Jean-Michel Jolion :
Il fait partie du cabinet de la ministre et est conseiller en charge des formations du supérieur et de l’orientation. C’est lui qui a été choisi pour anoncer la décision du gouvernement au CNU et à l’AFEP, du fait de sa position d’universitaire . Il a pu nous donner son point de vue sur la controverse et la manière dont il l’a vécue lors d’un entretien. Ainsi, étant certes, membre du gouvernement mais aussi ancien membre du CNU – au sein de la section 27, en informatique -, il affirme que :
« J’ai été membre du CNU, je sais exactement comment ça fonctionne : un CNU qui veut être pluraliste, il est pluraliste. C’est uniquement une question de volonté. » extrait d’un entretien réalisé avec lui.
En outre, il fait un parallèle avec d’autres disciplines, comme la psychologie, où il y a aussi des courants qui s’affrontent. Néanmoins, ils sont plus nombreux, et aucun n’est ultra majoritaire : cette situation n’est donc pas problématique.
Il a insisté sur le fait que le problème du recrutement provient en partie des choix des universités qui doivent établir un profil d’enseignant et le chercher dans le vivier du CNU.

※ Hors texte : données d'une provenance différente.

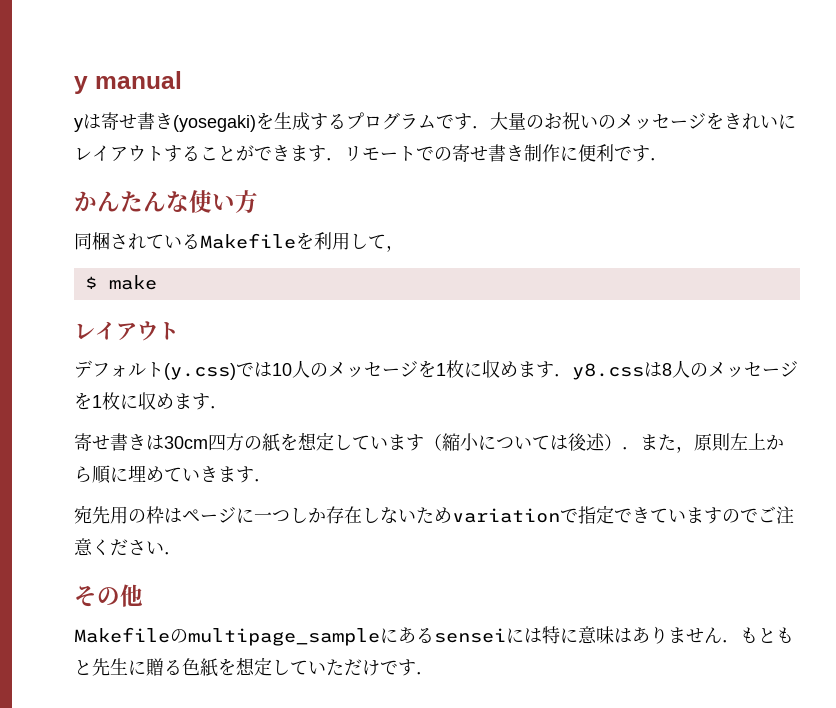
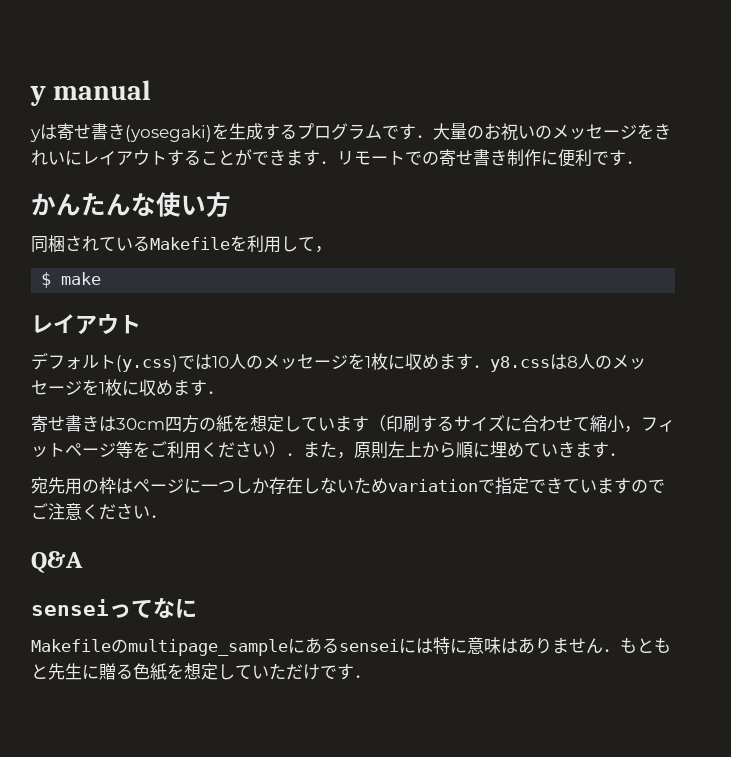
[442,433,605,451] 縮小については後述 -> [386,415,675,433] [31,441,269,459] 印刷するサイズに合わせて縮小，フィットページ等をご利用ください
[74,584,143,607] その他 -> [31,551,83,573] [31,597,197,618] Q&A // senseiってなに

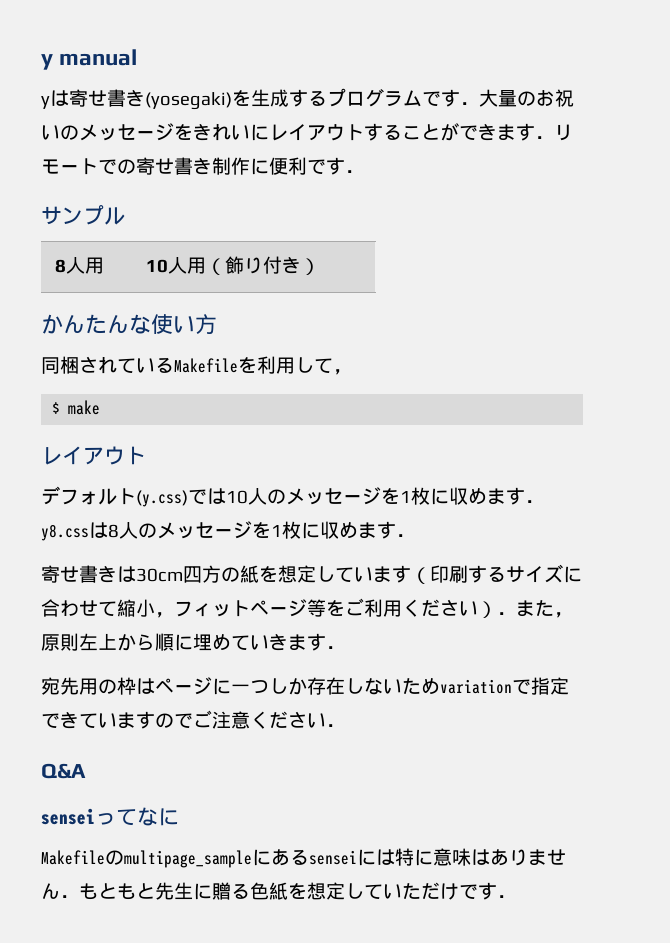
(643, 162) none -> [41,205,125,225] [55,257,105,274] [146,256,321,275] // サンプル // 8人用 | 10人用（飾り付き）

Pour lui, la création d’une nouvelle section, ne pourrait pas résoudre le problème : la section Economie et Société aurait eu des candidats mais le vrai problème reste les universités. En effet, elles ne cherchent pas à recruter plus d’hétérodoxes – à l’exception de quelques unes. Il insiste alors sur le fait que le recrutement relève de l’autonomie des universités : l’Etat leur donne un financement fongible pour la masse salariale et son fonctionnement global. C’est donc l’université qui établit le profil d’enseignant qu’elle souhaite recruter et le cherche dans le vivier du CNU. Une nouvelle section créerait alors un « ghetto » et ferait disparaitre la filière.
De plus, il rappelle que les étudiants aujourd’hui vont en « économie-gestion » plutôt qu’en « économie » puisque la dose de maths et l’absence du coté « sciences humaines » fait fuir les nouveaux bacheliers.
Créé en 1945, le conseil national des université se prononce sur les mesures individuelles relatives à la qualification, au recrutement et à la carrière des professeurs des universités et des maîtres de conférences. Il est composé de 11 groupes, eux-mêmes divisés en 52 sections, dont chacune correspond à une discipline. Chaque section comprend deux collèges où siègent en nombre égal d’une part, des représentants des professeurs des universités et personnels assimilés et, d’autre part, des représentants des maîtres de conférences et personnels assimilés. C’est le groupe 2 qui comprend la section 05 dédiée aux « sciences économiques » dont le président est Alain Ayong le Kama et le vice-président Francis Bloch.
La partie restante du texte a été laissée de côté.